*What you are asked to do:* Reproduce the section of the listing that begins at the line containing "(697, 509) none" and finishes at the line containing "(512, 390) none". Include both end lines and nothing beyond them.

:: Given data

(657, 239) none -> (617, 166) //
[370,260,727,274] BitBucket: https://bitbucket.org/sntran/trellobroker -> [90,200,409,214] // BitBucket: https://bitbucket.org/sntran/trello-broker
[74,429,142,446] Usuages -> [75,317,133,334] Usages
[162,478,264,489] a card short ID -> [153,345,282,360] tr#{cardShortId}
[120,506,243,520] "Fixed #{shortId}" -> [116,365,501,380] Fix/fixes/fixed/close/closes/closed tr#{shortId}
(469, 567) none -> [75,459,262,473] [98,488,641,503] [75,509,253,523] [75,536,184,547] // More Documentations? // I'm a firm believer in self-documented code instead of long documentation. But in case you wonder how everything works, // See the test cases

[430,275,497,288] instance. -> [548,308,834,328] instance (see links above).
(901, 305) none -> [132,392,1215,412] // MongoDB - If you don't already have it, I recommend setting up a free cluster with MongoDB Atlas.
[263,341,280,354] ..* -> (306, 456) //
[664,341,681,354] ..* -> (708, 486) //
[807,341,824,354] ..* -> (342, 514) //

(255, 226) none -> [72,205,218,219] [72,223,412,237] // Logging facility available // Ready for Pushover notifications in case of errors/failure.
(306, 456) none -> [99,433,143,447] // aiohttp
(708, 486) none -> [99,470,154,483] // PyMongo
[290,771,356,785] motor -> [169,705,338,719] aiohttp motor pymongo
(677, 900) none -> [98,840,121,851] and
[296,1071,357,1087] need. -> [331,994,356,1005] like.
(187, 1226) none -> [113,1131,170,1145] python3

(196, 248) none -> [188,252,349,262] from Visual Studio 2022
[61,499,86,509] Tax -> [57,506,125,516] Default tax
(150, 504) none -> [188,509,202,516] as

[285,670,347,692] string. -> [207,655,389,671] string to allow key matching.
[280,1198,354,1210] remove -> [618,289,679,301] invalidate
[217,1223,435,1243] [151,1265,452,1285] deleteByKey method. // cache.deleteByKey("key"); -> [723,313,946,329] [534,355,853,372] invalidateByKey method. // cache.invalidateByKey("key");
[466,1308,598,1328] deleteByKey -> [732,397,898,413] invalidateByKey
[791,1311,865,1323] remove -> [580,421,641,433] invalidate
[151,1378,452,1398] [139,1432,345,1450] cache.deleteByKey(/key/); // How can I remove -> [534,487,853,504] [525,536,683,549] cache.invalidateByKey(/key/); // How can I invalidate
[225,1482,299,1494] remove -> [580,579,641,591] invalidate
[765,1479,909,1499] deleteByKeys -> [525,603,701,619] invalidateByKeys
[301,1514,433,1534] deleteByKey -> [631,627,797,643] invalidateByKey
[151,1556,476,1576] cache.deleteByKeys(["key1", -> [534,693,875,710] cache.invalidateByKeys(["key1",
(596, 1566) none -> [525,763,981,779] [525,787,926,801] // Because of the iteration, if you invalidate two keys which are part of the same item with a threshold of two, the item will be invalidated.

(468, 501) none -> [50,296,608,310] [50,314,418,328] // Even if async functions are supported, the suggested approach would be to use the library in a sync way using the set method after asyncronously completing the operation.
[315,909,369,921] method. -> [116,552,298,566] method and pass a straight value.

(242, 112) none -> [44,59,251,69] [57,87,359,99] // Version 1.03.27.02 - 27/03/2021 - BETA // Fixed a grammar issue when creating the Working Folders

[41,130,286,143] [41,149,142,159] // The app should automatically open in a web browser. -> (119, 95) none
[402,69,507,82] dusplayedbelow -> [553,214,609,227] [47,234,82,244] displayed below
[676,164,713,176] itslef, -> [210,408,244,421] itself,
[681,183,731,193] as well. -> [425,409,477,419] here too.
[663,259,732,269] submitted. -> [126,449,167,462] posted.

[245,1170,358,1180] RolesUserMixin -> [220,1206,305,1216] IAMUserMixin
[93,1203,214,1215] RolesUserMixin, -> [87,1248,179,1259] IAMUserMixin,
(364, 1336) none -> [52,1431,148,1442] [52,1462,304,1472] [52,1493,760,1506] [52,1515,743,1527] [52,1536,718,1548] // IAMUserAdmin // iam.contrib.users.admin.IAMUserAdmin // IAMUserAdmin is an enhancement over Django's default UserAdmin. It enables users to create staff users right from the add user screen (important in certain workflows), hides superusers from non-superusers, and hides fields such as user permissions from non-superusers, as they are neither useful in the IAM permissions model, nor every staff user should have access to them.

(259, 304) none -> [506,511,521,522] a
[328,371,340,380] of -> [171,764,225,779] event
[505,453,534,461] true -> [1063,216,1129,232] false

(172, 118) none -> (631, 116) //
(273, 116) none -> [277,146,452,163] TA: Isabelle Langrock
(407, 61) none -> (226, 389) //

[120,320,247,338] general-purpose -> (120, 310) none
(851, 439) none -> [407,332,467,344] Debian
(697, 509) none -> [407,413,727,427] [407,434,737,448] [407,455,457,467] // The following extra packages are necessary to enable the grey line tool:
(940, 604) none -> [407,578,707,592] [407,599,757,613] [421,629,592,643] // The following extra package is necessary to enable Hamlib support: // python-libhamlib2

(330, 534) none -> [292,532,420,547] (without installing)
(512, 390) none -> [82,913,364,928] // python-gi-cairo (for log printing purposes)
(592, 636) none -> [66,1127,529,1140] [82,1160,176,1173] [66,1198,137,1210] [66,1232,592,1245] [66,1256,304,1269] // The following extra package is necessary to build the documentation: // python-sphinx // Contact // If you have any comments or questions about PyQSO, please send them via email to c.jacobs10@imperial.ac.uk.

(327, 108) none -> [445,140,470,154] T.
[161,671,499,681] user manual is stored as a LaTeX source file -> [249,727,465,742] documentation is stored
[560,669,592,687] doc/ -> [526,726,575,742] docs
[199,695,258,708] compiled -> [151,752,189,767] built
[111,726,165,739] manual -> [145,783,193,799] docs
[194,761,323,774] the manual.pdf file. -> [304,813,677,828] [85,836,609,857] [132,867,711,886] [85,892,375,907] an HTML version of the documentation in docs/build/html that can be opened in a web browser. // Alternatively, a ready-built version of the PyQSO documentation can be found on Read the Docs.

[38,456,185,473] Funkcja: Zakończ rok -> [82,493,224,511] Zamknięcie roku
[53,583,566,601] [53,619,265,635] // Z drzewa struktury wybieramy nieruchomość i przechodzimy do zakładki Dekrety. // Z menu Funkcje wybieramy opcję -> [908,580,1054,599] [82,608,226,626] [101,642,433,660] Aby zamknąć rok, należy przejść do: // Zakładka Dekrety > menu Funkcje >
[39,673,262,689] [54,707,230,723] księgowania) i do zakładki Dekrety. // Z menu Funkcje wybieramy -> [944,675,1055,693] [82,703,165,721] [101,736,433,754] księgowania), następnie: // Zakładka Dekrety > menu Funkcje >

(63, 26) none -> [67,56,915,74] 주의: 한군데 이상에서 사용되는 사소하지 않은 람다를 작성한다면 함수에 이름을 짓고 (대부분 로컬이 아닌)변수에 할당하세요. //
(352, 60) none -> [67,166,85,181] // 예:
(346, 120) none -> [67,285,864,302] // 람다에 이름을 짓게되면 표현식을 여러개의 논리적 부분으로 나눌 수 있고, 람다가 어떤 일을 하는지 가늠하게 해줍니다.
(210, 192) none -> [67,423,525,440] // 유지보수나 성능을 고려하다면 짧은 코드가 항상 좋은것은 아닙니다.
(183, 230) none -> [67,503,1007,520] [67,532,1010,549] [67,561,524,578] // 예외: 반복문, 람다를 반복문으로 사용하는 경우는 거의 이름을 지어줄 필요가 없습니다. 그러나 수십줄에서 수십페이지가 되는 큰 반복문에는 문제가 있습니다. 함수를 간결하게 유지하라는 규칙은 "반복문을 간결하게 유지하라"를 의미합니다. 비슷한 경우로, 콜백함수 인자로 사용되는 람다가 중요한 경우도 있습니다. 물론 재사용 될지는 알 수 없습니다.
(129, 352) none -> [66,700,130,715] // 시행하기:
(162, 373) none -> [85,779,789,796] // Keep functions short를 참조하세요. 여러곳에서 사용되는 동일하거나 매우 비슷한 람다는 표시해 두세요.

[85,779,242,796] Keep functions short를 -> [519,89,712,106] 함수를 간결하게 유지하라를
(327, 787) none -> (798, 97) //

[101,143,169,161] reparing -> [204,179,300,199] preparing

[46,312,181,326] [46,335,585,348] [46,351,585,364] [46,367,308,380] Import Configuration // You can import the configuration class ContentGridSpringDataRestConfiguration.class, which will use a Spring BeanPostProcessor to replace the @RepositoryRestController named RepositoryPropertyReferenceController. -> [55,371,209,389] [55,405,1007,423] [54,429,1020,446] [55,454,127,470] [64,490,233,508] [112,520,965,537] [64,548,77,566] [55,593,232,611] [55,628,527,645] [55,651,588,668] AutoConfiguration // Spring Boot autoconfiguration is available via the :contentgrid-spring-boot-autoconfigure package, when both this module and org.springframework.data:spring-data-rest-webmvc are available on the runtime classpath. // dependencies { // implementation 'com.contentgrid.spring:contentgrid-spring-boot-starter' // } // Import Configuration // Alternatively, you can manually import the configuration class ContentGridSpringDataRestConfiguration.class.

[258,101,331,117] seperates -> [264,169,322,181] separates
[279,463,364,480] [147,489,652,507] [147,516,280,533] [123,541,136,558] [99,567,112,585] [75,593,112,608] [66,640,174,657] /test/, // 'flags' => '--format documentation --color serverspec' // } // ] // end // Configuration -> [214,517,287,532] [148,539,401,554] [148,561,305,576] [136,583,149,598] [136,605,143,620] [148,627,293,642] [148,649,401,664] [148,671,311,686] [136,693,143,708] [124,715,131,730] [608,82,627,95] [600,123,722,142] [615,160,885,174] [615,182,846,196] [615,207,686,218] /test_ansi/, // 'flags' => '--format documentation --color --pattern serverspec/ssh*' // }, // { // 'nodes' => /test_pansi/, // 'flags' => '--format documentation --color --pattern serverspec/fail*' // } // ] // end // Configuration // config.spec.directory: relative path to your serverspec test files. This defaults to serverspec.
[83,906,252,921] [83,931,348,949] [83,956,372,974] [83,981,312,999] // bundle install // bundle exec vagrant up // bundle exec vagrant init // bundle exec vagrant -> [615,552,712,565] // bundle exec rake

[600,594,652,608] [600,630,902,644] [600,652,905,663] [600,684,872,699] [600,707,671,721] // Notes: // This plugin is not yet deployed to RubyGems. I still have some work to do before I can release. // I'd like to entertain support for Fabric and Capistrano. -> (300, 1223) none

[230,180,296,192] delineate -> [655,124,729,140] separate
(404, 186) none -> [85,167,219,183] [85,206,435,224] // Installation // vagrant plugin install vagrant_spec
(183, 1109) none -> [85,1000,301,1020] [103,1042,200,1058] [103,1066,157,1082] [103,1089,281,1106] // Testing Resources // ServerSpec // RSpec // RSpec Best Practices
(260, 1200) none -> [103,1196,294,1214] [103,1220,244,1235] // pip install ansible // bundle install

::::

*Response to the task:*
(697, 509) none -> [407,413,727,427] [407,434,737,448] [407,455,457,467] // The following extra packages are necessary to enable the grey line tool:
(940, 604) none -> [407,578,707,592] [407,599,757,613] [421,629,592,643] // The following extra package is necessary to enable Hamlib support: // python-libhamlib2

(330, 534) none -> [292,532,420,547] (without installing)
(512, 390) none -> [82,913,364,928] // python-gi-cairo (for log printing purposes)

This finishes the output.